Exercise objective | Would you please reproduce all the entries exactly, leaving the pictures out?

Provided entries |

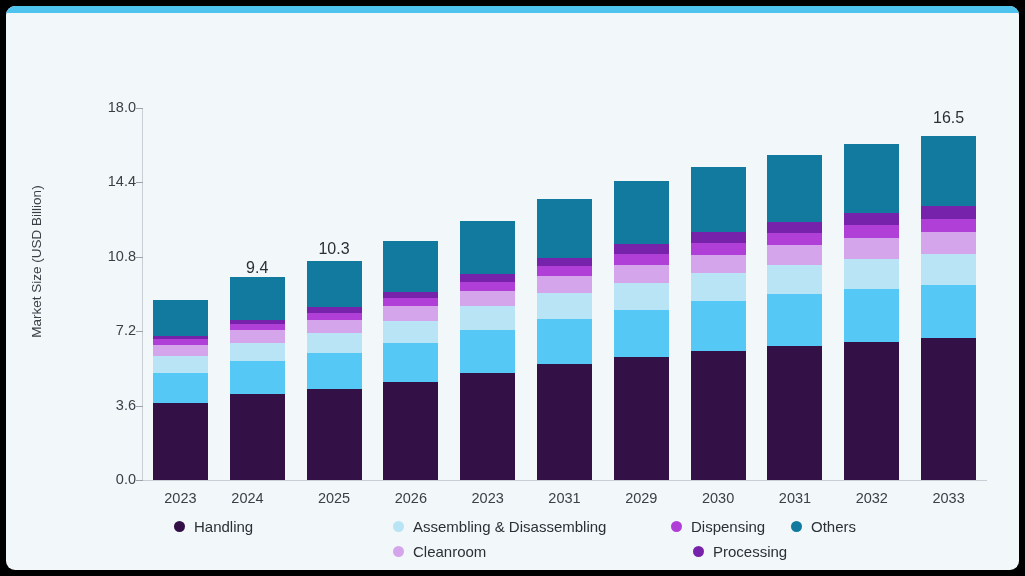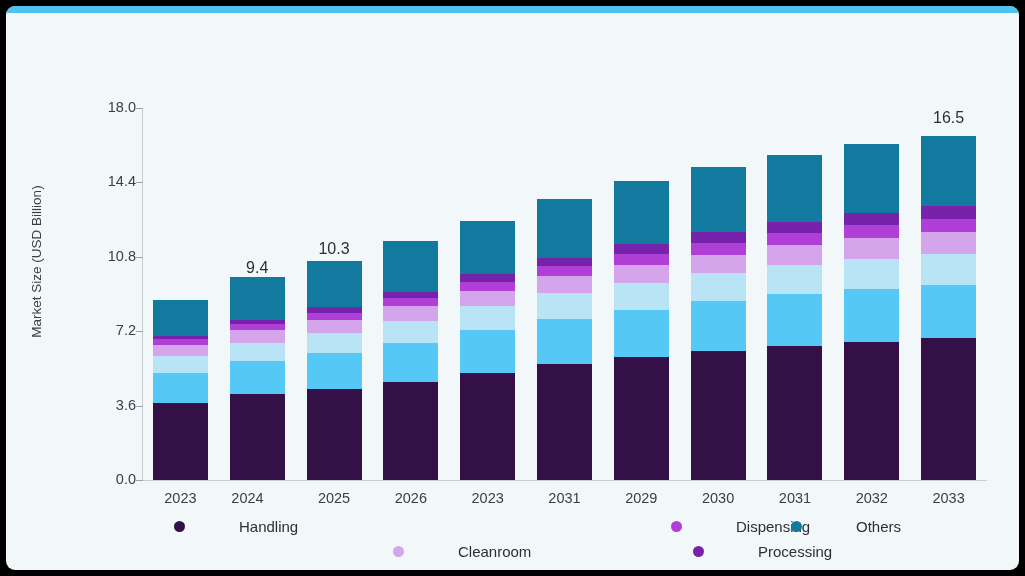--- a/index.html
+++ b/index.html
@@ -61,21 +61,21 @@
   .barlabel{
     position:absolute;text-align:center;font-size:16px;color:#2b3036;
     white-space:nowrap;
   }
   .xtick{
     position:absolute;text-align:center;font-size:14.5px;color:#3a3f45;
     top:396px;
   }
   
   .legend{position:absolute;left:168px;top:512px;width:830px;height:52px;}
-  .lgitem{position:absolute;display:flex;align-items:center;white-space:nowrap;gap:45px;}
+  .lgitem{position:absolute;display:flex;align-items:center;white-space:nowrap;}
   .dot{width:11px;height:11px;border-radius:50%;margin-right:9px;flex:none;}
   .lglabel{font-size:15px;color:#2b3036;}
 </style>
 </head>
 <body>
 
 <div class="card">
   <div class="topbar"></div>
 
 
@@ -215,20 +215,24 @@
       <div class="barlabel" style="left: 211.727px; width: 79px; top: 164.733px;">9.4</div>
       <div class="barlabel" style="left: 288.545px; width: 79px; top: 146.133px;">10.3</div>
       <div class="barlabel" style="left: 903.091px; width: 79px; top: 14.9px;">16.5</div>
     </div>
 
   <div class="legend" id="legend">
       <div class="lgitem" style="left: 0px; top: 0px;">
         <span class="dot" style="background: rgb(51, 16, 70);"></span>
         <span class="lglabel">Handling</span>
       </div>
+      <div class="lgitem" style="left: 219px; top: 0px;">
+        <span class="dot" style="background: rgb(184, 228, 245);"></span>
+        <span class="lglabel">Assembling &amp; Disassembling</span>
+      </div>
       <div class="lgitem" style="left: 497px; top: 0px;">
         <span class="dot" style="background: rgb(176, 63, 216);"></span>
         <span class="lglabel">Dispensing</span>
       </div>
       <div class="lgitem" style="left: 617px; top: 0px;">
         <span class="dot" style="background: rgb(18, 122, 158);"></span>
         <span class="lglabel">Others</span>
       </div>
       <div class="lgitem" style="left: 219px; top: 25px;">
         <span class="dot" style="background: rgb(212, 165, 234);"></span>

Answer for the task |
--- a/index.html
+++ b/index.html
@@ -61,21 +61,21 @@
   .barlabel{
     position:absolute;text-align:center;font-size:16px;color:#2b3036;
     white-space:nowrap;
   }
   .xtick{
     position:absolute;text-align:center;font-size:14.5px;color:#3a3f45;
     top:396px;
   }
   
   .legend{position:absolute;left:168px;top:512px;width:830px;height:52px;}
-  .lgitem{position:absolute;display:flex;align-items:center;white-space:nowrap;gap:45px;}
+  .lgitem{position:absolute;display:flex;align-items:center;white-space:nowrap;}
   .dot{width:11px;height:11px;border-radius:50%;margin-right:9px;flex:none;}
   .lglabel{font-size:15px;color:#2b3036;}
 </style>
 </head>
 <body>
 
 <div class="card">
   <div class="topbar"></div>
 
 
@@ -215,20 +215,24 @@
       <div class="barlabel" style="left: 211.727px; width: 79px; top: 164.733px;">9.4</div>
       <div class="barlabel" style="left: 288.545px; width: 79px; top: 146.133px;">10.3</div>
       <div class="barlabel" style="left: 903.091px; width: 79px; top: 14.9px;">16.5</div>
     </div>
 
   <div class="legend" id="legend">
       <div class="lgitem" style="left: 0px; top: 0px;">
         <span class="dot" style="background: rgb(51, 16, 70);"></span>
         <span class="lglabel">Handling</span>
       </div>
+      <div class="lgitem" style="left: 219px; top: 0px;">
+        <span class="dot" style="background: rgb(184, 228, 245);"></span>
+        <span class="lglabel">Assembling &amp; Disassembling</span>
+      </div>
       <div class="lgitem" style="left: 497px; top: 0px;">
         <span class="dot" style="background: rgb(176, 63, 216);"></span>
         <span class="lglabel">Dispensing</span>
       </div>
       <div class="lgitem" style="left: 617px; top: 0px;">
         <span class="dot" style="background: rgb(18, 122, 158);"></span>
         <span class="lglabel">Others</span>
       </div>
       <div class="lgitem" style="left: 219px; top: 25px;">
         <span class="dot" style="background: rgb(212, 165, 234);"></span>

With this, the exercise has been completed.